• TASK PROMPT
Pictures do not belong in the copy; restate the records below word for word.

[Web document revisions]
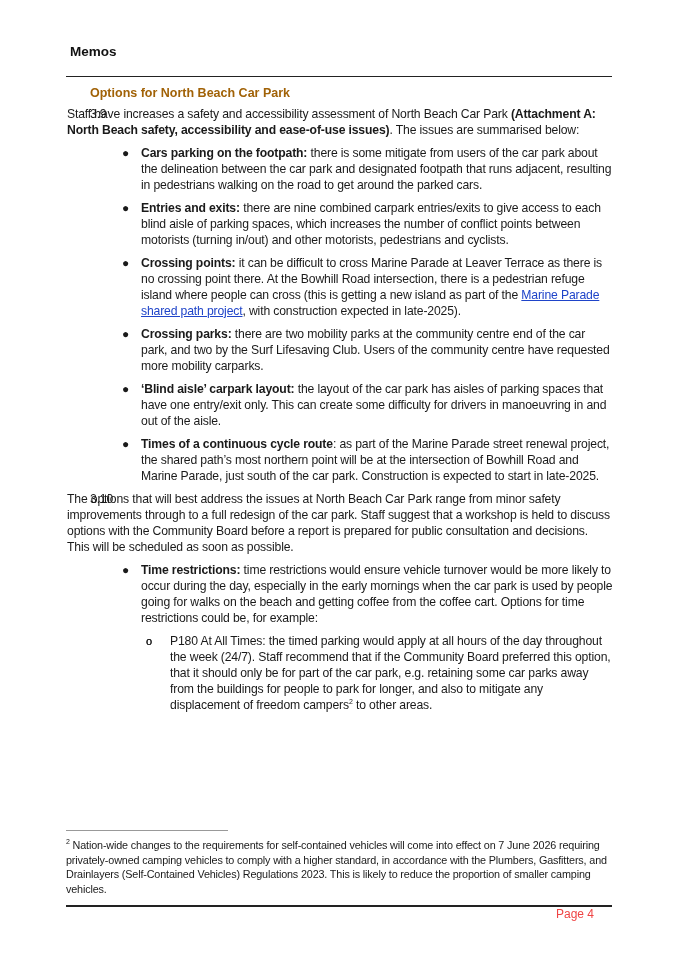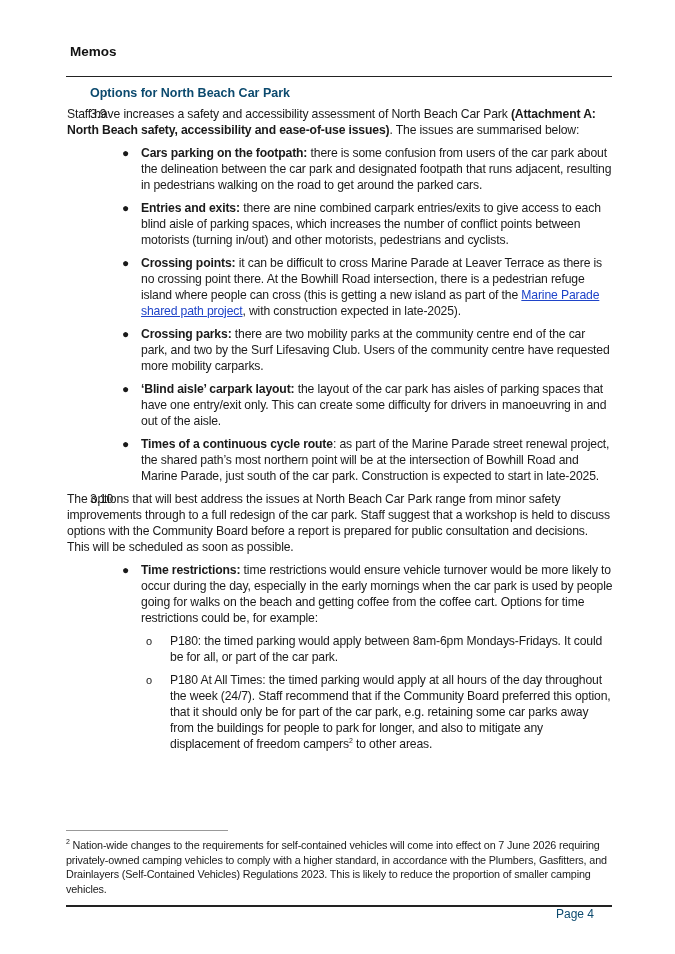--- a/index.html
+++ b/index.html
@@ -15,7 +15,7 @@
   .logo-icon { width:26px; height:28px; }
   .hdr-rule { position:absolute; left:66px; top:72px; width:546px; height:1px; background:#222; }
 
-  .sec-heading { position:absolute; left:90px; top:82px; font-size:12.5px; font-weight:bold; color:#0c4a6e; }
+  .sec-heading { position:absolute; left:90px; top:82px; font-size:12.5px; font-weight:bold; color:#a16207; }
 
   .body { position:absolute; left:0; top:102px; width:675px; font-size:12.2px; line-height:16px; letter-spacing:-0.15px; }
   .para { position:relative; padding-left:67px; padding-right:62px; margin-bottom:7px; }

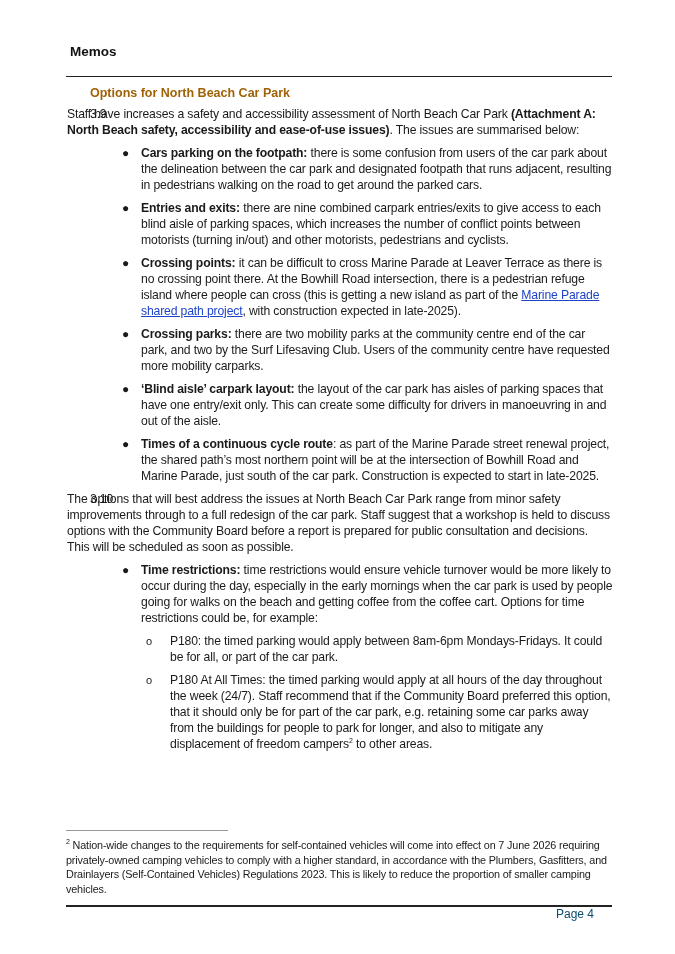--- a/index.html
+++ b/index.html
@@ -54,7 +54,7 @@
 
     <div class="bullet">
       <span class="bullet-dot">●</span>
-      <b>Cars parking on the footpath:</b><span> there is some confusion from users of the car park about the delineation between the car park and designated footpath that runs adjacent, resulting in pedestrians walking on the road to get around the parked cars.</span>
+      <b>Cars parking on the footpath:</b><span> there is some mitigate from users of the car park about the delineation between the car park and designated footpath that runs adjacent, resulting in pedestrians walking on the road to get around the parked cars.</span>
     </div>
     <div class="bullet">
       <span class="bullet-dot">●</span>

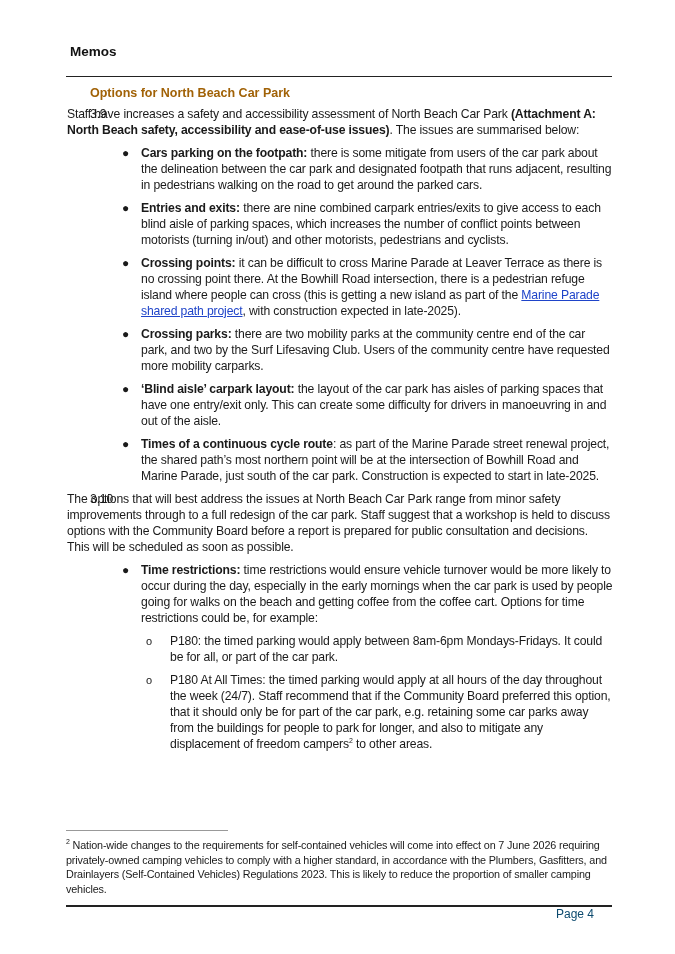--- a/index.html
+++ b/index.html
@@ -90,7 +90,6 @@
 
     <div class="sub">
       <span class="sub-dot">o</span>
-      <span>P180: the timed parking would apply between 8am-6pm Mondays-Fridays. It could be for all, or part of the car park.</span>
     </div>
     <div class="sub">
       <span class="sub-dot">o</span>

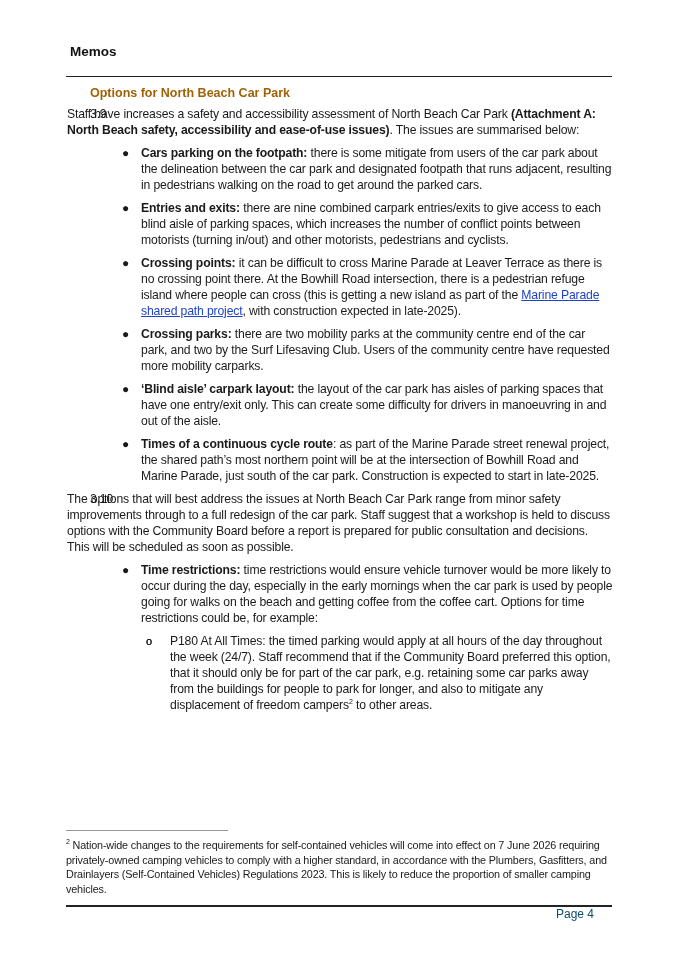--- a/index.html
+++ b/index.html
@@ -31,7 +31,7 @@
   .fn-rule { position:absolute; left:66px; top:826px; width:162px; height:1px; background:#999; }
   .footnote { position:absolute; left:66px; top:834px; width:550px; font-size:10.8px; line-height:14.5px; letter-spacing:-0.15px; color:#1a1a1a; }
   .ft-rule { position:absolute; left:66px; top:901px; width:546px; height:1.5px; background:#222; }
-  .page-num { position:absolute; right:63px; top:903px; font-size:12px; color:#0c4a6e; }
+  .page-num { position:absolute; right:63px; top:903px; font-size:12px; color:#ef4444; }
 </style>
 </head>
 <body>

• RESULT OF THE EXERCISE
--- a/index.html
+++ b/index.html
@@ -15,7 +15,7 @@
   .logo-icon { width:26px; height:28px; }
   .hdr-rule { position:absolute; left:66px; top:72px; width:546px; height:1px; background:#222; }
 
-  .sec-heading { position:absolute; left:90px; top:82px; font-size:12.5px; font-weight:bold; color:#0c4a6e; }
+  .sec-heading { position:absolute; left:90px; top:82px; font-size:12.5px; font-weight:bold; color:#a16207; }
 
   .body { position:absolute; left:0; top:102px; width:675px; font-size:12.2px; line-height:16px; letter-spacing:-0.15px; }
   .para { position:relative; padding-left:67px; padding-right:62px; margin-bottom:7px; }

--- a/index.html
+++ b/index.html
@@ -54,7 +54,7 @@
 
     <div class="bullet">
       <span class="bullet-dot">●</span>
-      <b>Cars parking on the footpath:</b><span> there is some confusion from users of the car park about the delineation between the car park and designated footpath that runs adjacent, resulting in pedestrians walking on the road to get around the parked cars.</span>
+      <b>Cars parking on the footpath:</b><span> there is some mitigate from users of the car park about the delineation between the car park and designated footpath that runs adjacent, resulting in pedestrians walking on the road to get around the parked cars.</span>
     </div>
     <div class="bullet">
       <span class="bullet-dot">●</span>

--- a/index.html
+++ b/index.html
@@ -90,7 +90,6 @@
 
     <div class="sub">
       <span class="sub-dot">o</span>
-      <span>P180: the timed parking would apply between 8am-6pm Mondays-Fridays. It could be for all, or part of the car park.</span>
     </div>
     <div class="sub">
       <span class="sub-dot">o</span>

--- a/index.html
+++ b/index.html
@@ -31,7 +31,7 @@
   .fn-rule { position:absolute; left:66px; top:826px; width:162px; height:1px; background:#999; }
   .footnote { position:absolute; left:66px; top:834px; width:550px; font-size:10.8px; line-height:14.5px; letter-spacing:-0.15px; color:#1a1a1a; }
   .ft-rule { position:absolute; left:66px; top:901px; width:546px; height:1.5px; background:#222; }
-  .page-num { position:absolute; right:63px; top:903px; font-size:12px; color:#0c4a6e; }
+  .page-num { position:absolute; right:63px; top:903px; font-size:12px; color:#ef4444; }
 </style>
 </head>
 <body>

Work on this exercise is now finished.